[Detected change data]

□ □ □ □ □ □ □

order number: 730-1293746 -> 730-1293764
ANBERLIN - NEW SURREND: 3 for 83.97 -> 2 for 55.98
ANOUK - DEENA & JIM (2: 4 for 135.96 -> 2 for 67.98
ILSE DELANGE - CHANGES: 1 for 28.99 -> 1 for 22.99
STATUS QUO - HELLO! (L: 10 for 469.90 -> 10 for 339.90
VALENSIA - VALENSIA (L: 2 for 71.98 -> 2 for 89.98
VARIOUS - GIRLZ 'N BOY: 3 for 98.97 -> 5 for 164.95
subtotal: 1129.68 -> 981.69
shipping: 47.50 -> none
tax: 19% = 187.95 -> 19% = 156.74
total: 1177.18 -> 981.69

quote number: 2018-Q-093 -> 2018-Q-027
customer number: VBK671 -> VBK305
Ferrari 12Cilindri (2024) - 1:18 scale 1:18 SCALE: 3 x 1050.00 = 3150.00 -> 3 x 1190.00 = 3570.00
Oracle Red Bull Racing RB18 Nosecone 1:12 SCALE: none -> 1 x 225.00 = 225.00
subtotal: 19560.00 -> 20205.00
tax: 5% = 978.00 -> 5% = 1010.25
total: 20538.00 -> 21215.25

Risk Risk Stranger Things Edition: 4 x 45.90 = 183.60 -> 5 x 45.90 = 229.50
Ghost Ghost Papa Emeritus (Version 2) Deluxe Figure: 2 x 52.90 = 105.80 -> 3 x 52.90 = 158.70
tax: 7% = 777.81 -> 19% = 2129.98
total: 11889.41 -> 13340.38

□ □ □ □ □ □ □

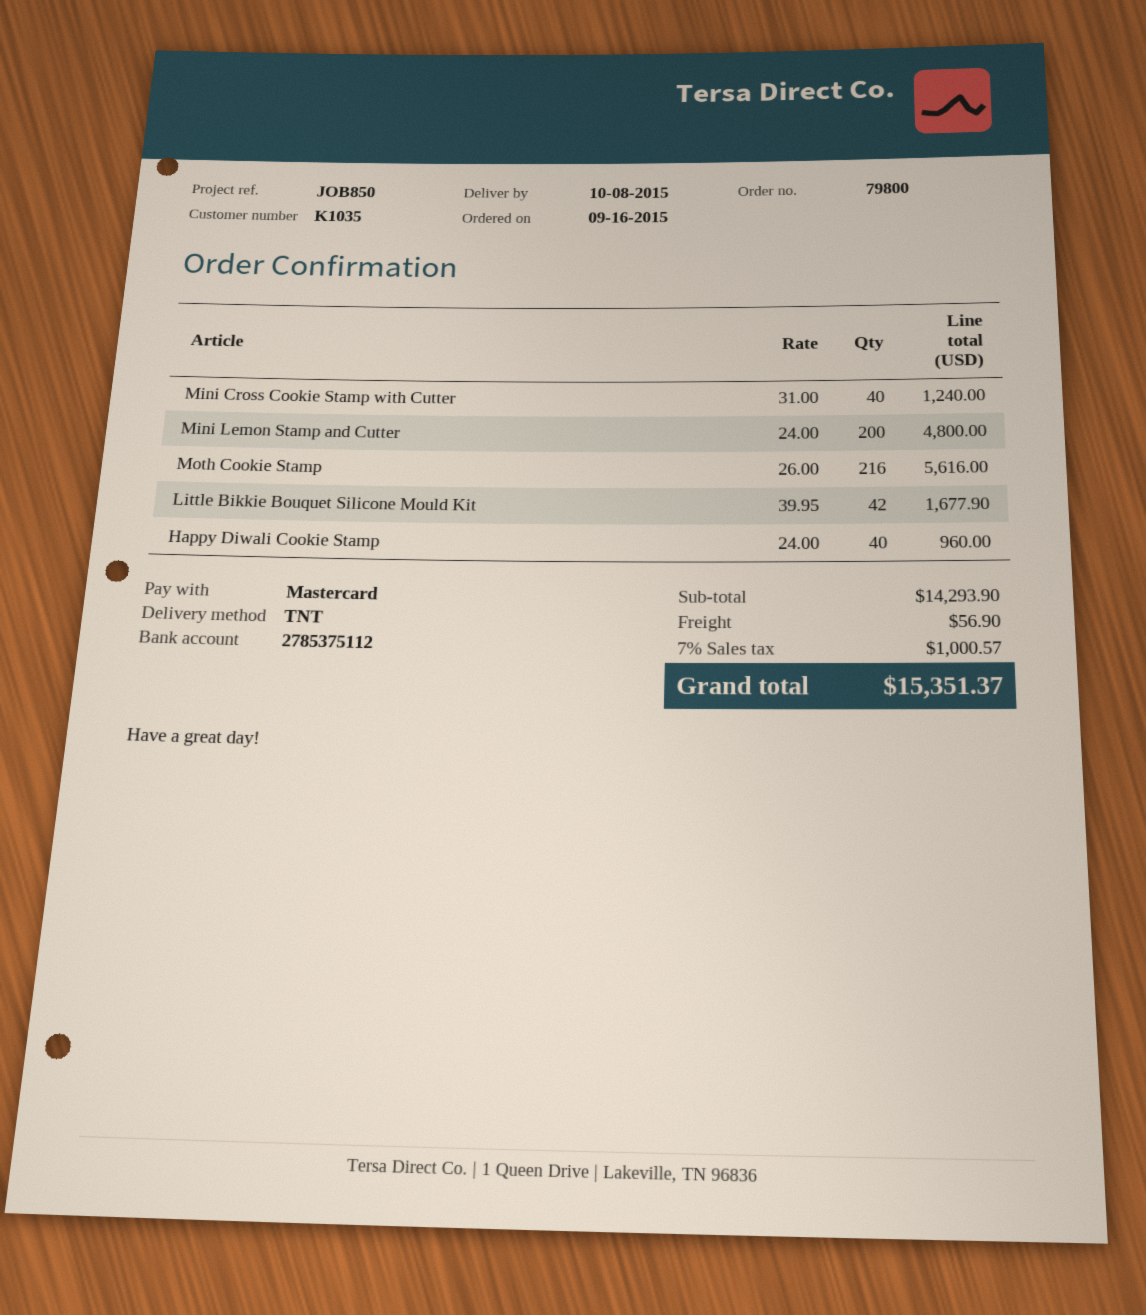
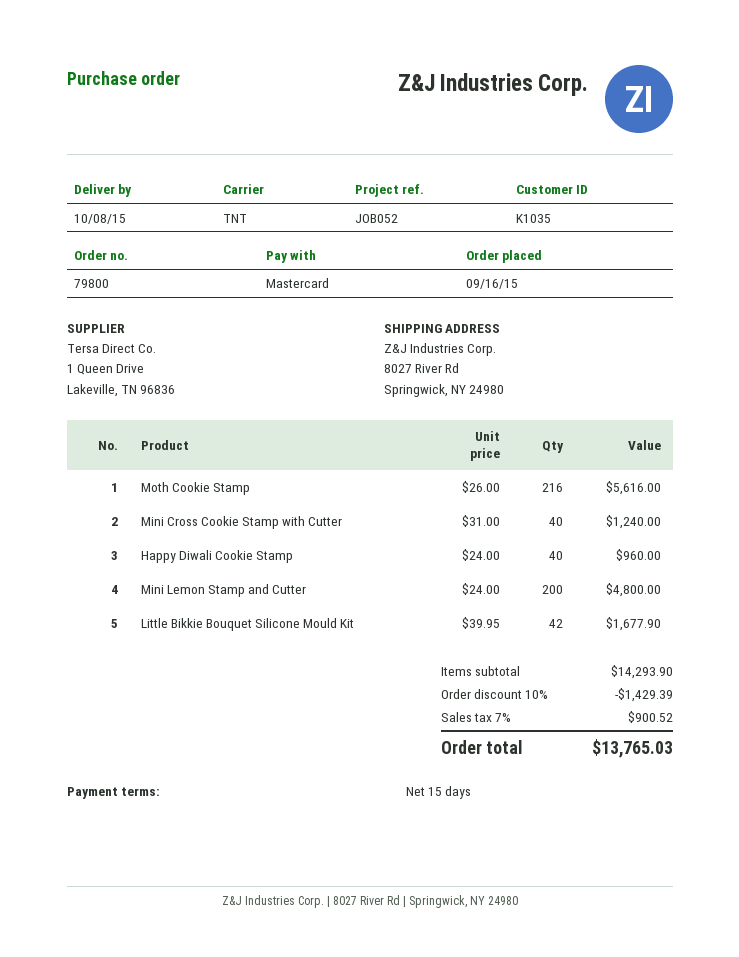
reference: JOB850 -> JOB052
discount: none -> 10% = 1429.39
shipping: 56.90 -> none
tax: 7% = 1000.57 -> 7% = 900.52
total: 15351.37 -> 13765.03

□ □ □ □ □ □ □

*WHAT THE TASK REQUIRES*. The lines above starting at the one that contains "order number: 730-1293746 -> 730-1293764" and ending at the one that contains "total: 11889.41 -> 13340.38" must be transcribed exactly, and no other lines may appear.

*SOLUTION TO THE EXERCISE*.
order number: 730-1293746 -> 730-1293764
ANBERLIN - NEW SURREND: 3 for 83.97 -> 2 for 55.98
ANOUK - DEENA & JIM (2: 4 for 135.96 -> 2 for 67.98
ILSE DELANGE - CHANGES: 1 for 28.99 -> 1 for 22.99
STATUS QUO - HELLO! (L: 10 for 469.90 -> 10 for 339.90
VALENSIA - VALENSIA (L: 2 for 71.98 -> 2 for 89.98
VARIOUS - GIRLZ 'N BOY: 3 for 98.97 -> 5 for 164.95
subtotal: 1129.68 -> 981.69
shipping: 47.50 -> none
tax: 19% = 187.95 -> 19% = 156.74
total: 1177.18 -> 981.69

quote number: 2018-Q-093 -> 2018-Q-027
customer number: VBK671 -> VBK305
Ferrari 12Cilindri (2024) - 1:18 scale 1:18 SCALE: 3 x 1050.00 = 3150.00 -> 3 x 1190.00 = 3570.00
Oracle Red Bull Racing RB18 Nosecone 1:12 SCALE: none -> 1 x 225.00 = 225.00
subtotal: 19560.00 -> 20205.00
tax: 5% = 978.00 -> 5% = 1010.25
total: 20538.00 -> 21215.25

Risk Risk Stranger Things Edition: 4 x 45.90 = 183.60 -> 5 x 45.90 = 229.50
Ghost Ghost Papa Emeritus (Version 2) Deluxe Figure: 2 x 52.90 = 105.80 -> 3 x 52.90 = 158.70
tax: 7% = 777.81 -> 19% = 2129.98
total: 11889.41 -> 13340.38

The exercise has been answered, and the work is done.